# Lindsay Lohan „besticht“ Sozialdienst-Mitarbeiter !!!



## Mandalorianer (24 Okt. 2011)

*Lindsay Lohan „besticht“ Sozialdienst-Mitarbeiter !!!
​*
(hgm) Ihren neuen „Job“ als Putzfrau in einem Leichenschauhaus hat Lindsay Lohan seit einigen Tagen inne. Gleich am ersten Tag trat sie zu spät zum vom Gericht verordneten Sozialdienst an. Ihr Sprecher Steven Honig rechtfertigte die Unpünktlichkeit so: „Sie konnte den Eingang nicht finden und war durcheinander, weil die Medien bereits auf sie warteten.“

Ihr negatives Image haftet an Lindsay wie Leim. Unterkriegen ließ sie sich von der jüngsten Kritik aber nicht. Stattdessen versuchte sich die Schauspielerin mit Schlemmereien bei den Mitarbeitern des Leichenschauhauses zu entschuldigen.



 
Da stehen sie nun, die süßen Cupcakes und keiner will sie haben. Lindsay Lohan bestellte sie für die Mitarbeiter.​
Zunächst orderte Lindsay eine Runde Mittagessen bei der Fast-Food-Kette In ‘N’ Out Burger. Eine Lieferung Süßes sollte wohl auch den letzten Lindsay-Nicht-Fan ruhig stellen. Mission misslungen. Ihr Sprecher dazu: „Lindsay bat ihren Assistenten, das Mittagessen zu besorgen. Die freiwilligen Helfer sollten sich in der Pause bedienen.“ Außerdem versuchte Lindsay, den Mitarbeitern das Leben mit Cupcakes zu versüßen. Ihre Spende wurde jedoch abgelehnt.

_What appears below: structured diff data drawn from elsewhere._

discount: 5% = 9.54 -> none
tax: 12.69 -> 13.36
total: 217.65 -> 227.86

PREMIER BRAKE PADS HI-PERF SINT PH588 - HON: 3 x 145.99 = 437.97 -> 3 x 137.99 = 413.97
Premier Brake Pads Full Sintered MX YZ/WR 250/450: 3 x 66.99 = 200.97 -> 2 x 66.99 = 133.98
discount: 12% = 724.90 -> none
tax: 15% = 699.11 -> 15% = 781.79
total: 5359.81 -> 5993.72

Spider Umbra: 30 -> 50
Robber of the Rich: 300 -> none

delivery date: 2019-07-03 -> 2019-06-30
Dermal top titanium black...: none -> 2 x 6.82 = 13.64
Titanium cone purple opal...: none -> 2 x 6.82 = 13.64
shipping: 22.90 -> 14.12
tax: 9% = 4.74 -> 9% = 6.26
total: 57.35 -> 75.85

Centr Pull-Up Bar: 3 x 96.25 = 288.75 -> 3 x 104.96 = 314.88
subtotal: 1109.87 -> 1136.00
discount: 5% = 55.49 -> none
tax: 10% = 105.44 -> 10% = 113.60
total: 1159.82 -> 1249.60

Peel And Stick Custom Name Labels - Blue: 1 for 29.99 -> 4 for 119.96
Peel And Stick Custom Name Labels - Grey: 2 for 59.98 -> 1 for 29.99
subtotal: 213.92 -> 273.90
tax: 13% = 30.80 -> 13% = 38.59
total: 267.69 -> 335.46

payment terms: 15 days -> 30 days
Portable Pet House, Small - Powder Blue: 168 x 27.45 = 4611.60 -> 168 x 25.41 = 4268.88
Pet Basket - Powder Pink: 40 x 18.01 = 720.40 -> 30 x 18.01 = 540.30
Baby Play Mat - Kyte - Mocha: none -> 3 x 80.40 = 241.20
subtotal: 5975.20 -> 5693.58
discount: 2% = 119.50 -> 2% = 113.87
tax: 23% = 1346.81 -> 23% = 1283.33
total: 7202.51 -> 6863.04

Ed Winter, stellvertretender Chef-Leichenbeschauer: „Das ist unakzeptabel. Wir nehmen kein Essen an.“ Trotz der ablehnenden Einstellung des Personals, steht Lindsay vor Ort nicht ganz alleine da. In einer ihrer Pausen wurde sie rauchend mit zwei Frauen gesichtet. Bis zum 2. November, ihrem nächsten Gerichtstermin, muss Lindsay 16 Stunden Sozialdienst pro Woche im Leichenschauhaus absolviert haben.

*typisch die prüden Amis , sowas nennen die Bestechung , frechheit*

*Gruss vom Gollum*


----------



## Franky70 (24 Okt. 2011)

Lindsay im Leichenschauhaus, da könnte sie gleich ein Horror B-Movie drehen...


----------



## BlueLynne (24 Okt. 2011)

die Amis mögen eben nichts Süßes als Spende 

oder wissen die Puderzucker nicht zu schätzen 

das "negative Image" ist ja auch nur eine Erfindung der freien Presse ....


----------



## Punisher (2 Jan. 2012)

na ja, ein Versuch wars wert


----------